どうしても同じようには減りませんよね。使ってもらえないのはさみしいかもしれないけど、その分長く一緒にいられるから許してくれるのではないでしょうか。
寿々多実果さん

色鉛筆には、どうしてもよく使う色とそうでない色がありますよね。そしてそれは色鉛筆のせいではないし、どの色が偉くてどの色がダメってことではないのです。
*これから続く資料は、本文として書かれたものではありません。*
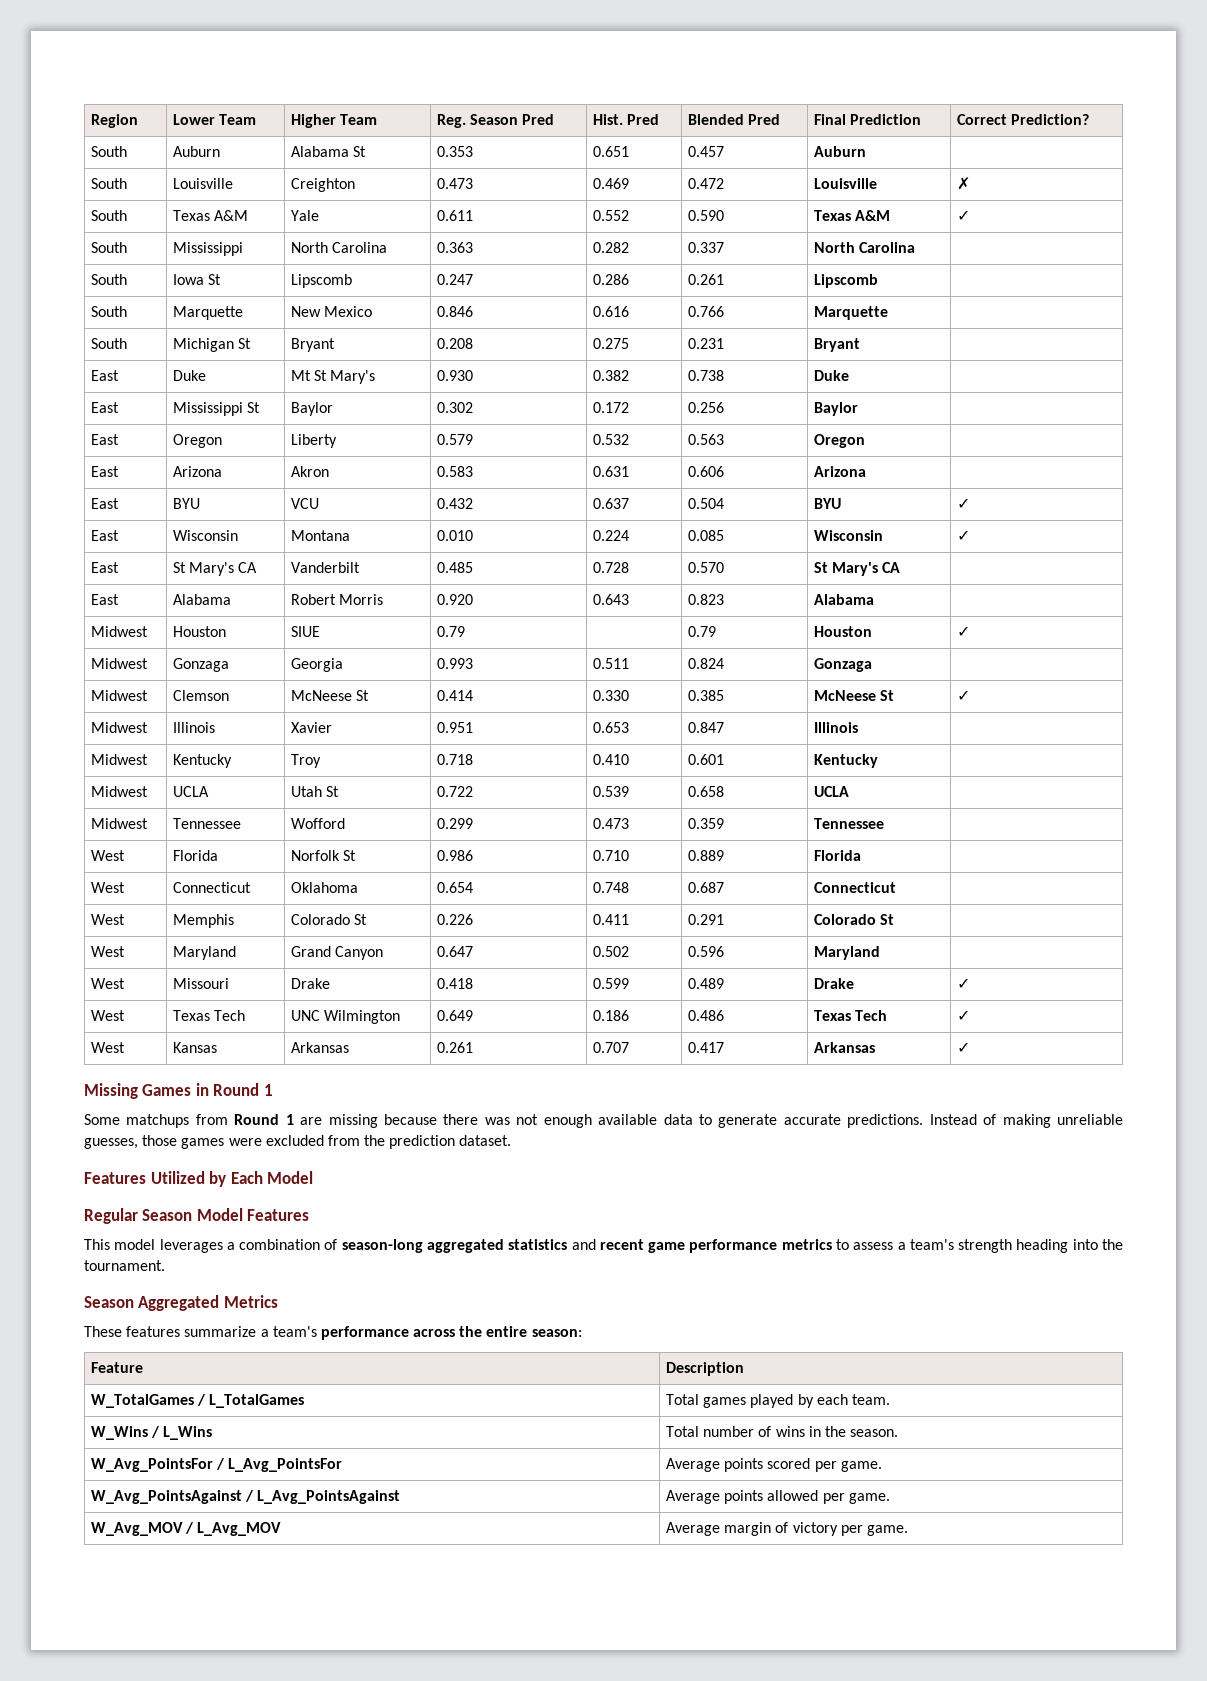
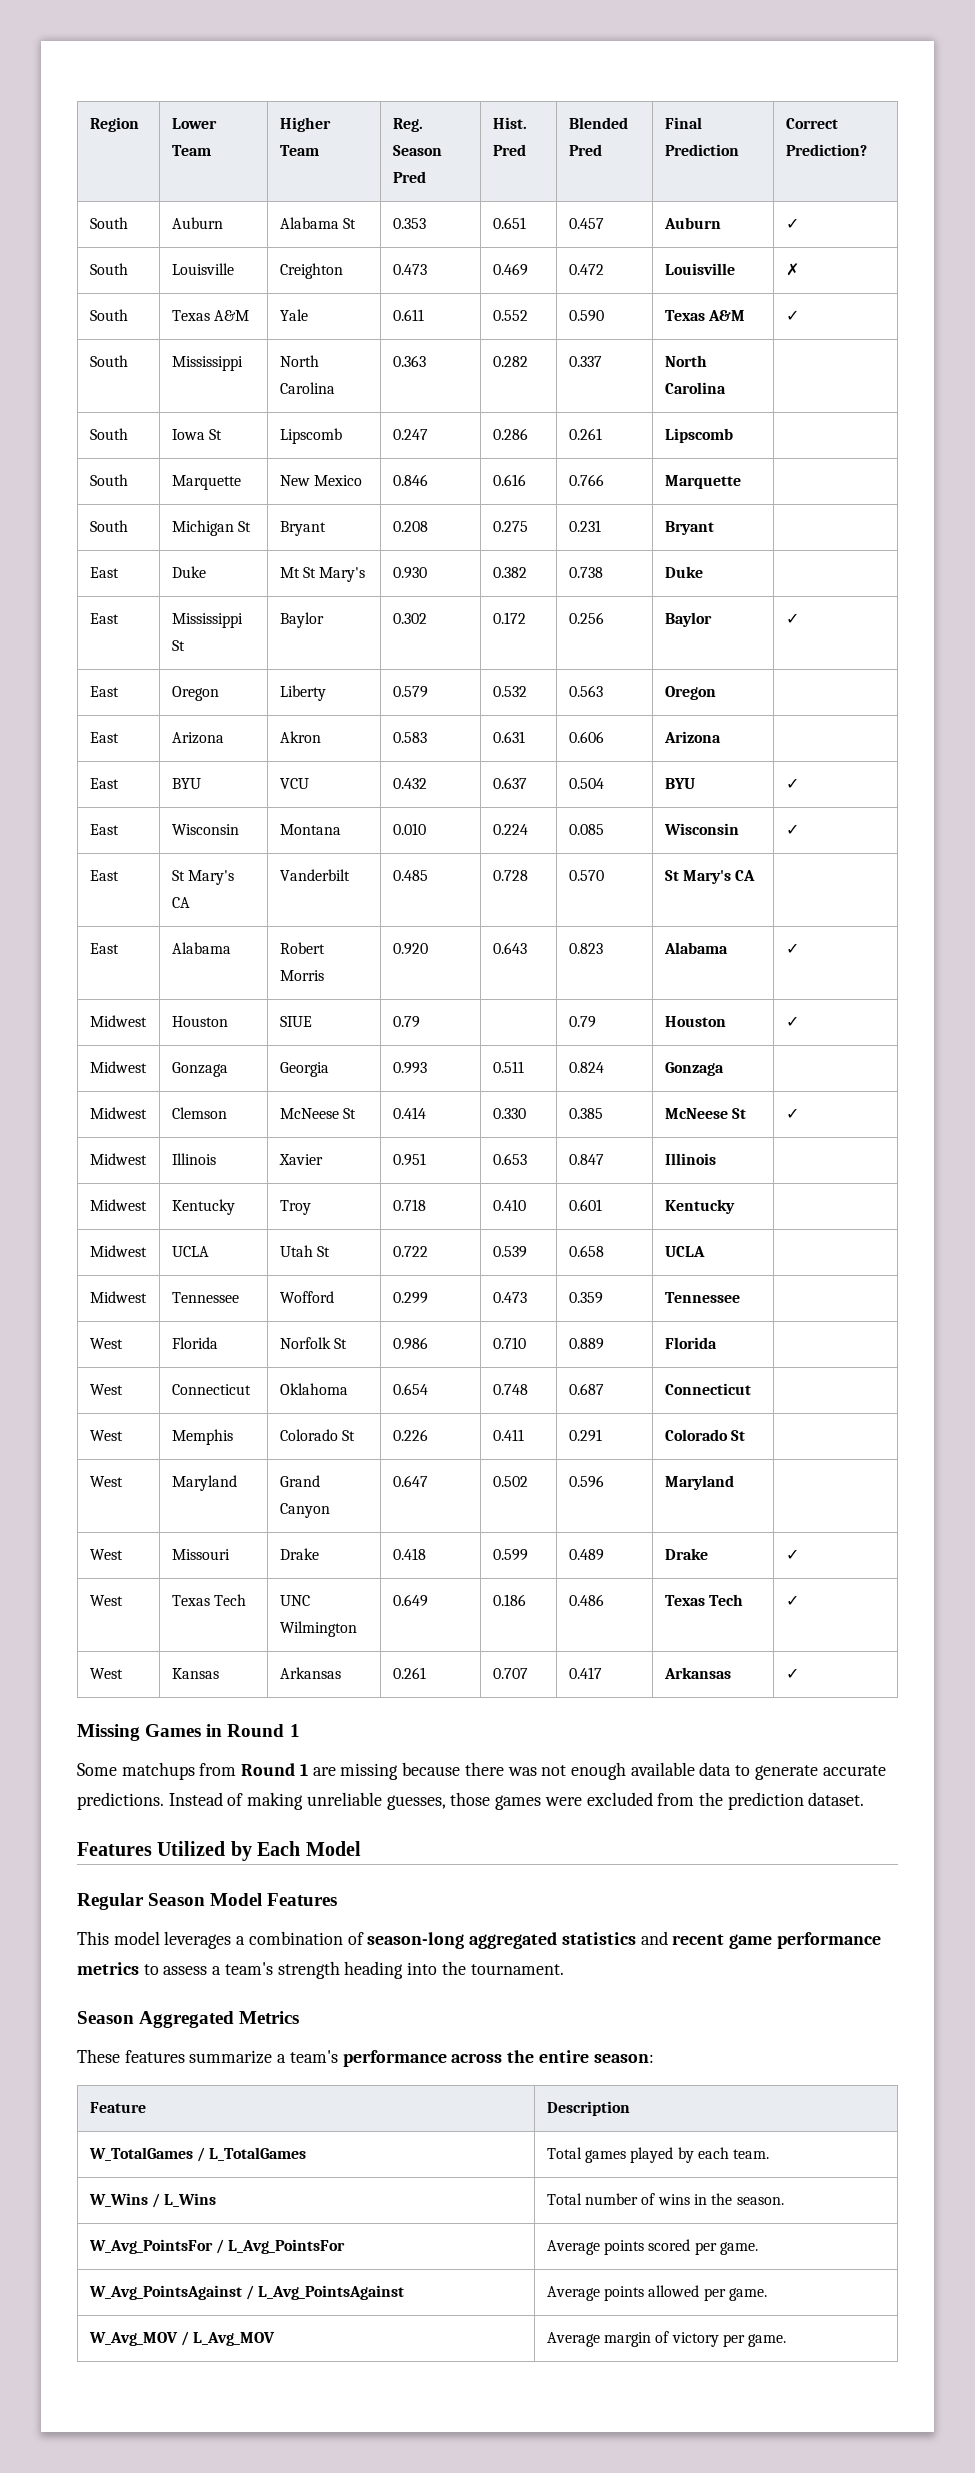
- South | Auburn | Alabama St | 0.353 | 0.651 | 0.457 | Auburn |
+ South | Auburn | Alabama St | 0.353 | 0.651 | 0.457 | Auburn | ✓
- East | Mississippi St | Baylor | 0.302 | 0.172 | 0.256 | Baylor |
+ East | Mississippi St | Baylor | 0.302 | 0.172 | 0.256 | Baylor | ✓
- East | Alabama | Robert Morris | 0.920 | 0.643 | 0.823 | Alabama |
+ East | Alabama | Robert Morris | 0.920 | 0.643 | 0.823 | Alabama | ✓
おそらくこれは色鉛筆を通して、人間の世の中について言っている歌ではないかと思いました。学校や社会では不平等なことばかりで、みんな平等になんて理想論にすぎないのですが、それをセンチメンタルすぎず、皮肉にもせず、やさしい語り口で表現したところに魅力を感じます。「平等」「色鉛筆」以外がすべてひらがなで表記されているところもやわらかい雰囲気で歌に合っていて好きです。
えんどうけいこさん

ニュースなどを観て人間のどうしようもなさを感じる人は少なくないと思います。それはキリスト教で言えば原罪のような、人間が生きている限り逃れられない罪の意識とも言えるかもしれません。このお歌はそういった人間のどうしようもない部分を色鉛筆の芯の減りにみており、許しを求めています。やはりここで面白いのは神さまのような存在でなく色鉛筆そのものに対してであるところですね。「色鉛筆は」という助詞には個人的にちょっとした違和感を覚えますが誤りではないと思います。「色鉛筆には」あるいは「色鉛筆よ」の方が意味的にはすんなり通るような気もしましたが「色鉛筆は」だからこそ面白いし、許しという行為への色鉛筆の主体性を強調できるのかもしれません…。悩ましいですが、このお歌自体は良作と考えます。
五條ひくいちさん

 たしかに、色鉛筆って同じようにへらないですね。「平等がうまくできない」という表現に、同じ比率で使い続けられないことに苛立っている様子がよく出ていると思いました。
岡桃代さん

発想が面白い。平等が、の「が」の音がひっかかりました。平等に、の方が耳馴染みが良いのですが、がの方がインパクトはある。意図的なのかなと思いました。
仙冬可さん

歌意はすんなりと入ってきて、とても好きな切り口なのですが「平等がうまくできない」の部分に違和感を感じてしまいました。意味は十分通じるので伝えたいことそのものに抵触しないと思うのですが、私自身の感覚の問題として「平等ができる」という語感だけがふわふわと浮いてしまって。この切り口をどう料理すべきか、私自身も考えてみたいと思いました。
ひの夕雅さん

色鉛筆のセットは、頻度の高い色から減ってゆきます。特にそこに使う人の思想があるわけではないけれど、何事においても平等というのは難しいということでしょうね。暗に人間関係のことも示しているのかもしれませんが。
桔梗さん

絵具でも色鉛筆でもクレヨンでも、よく使う色と全く使わない色というのが出てきますよね。自分の好みの問題もありますし、何かを描くために色を選ぶという作業によって「使わない色」が選ばれていくのだと思います。うまく説明できないのですが「平等がうまくできない」というのは人間が背負ってしまう業のようなものを感じます。
自分では絵を描くことはしないのですが、子供がクレヨンで絵を描いているので平等でない色の減り方という着眼点に魅かれました。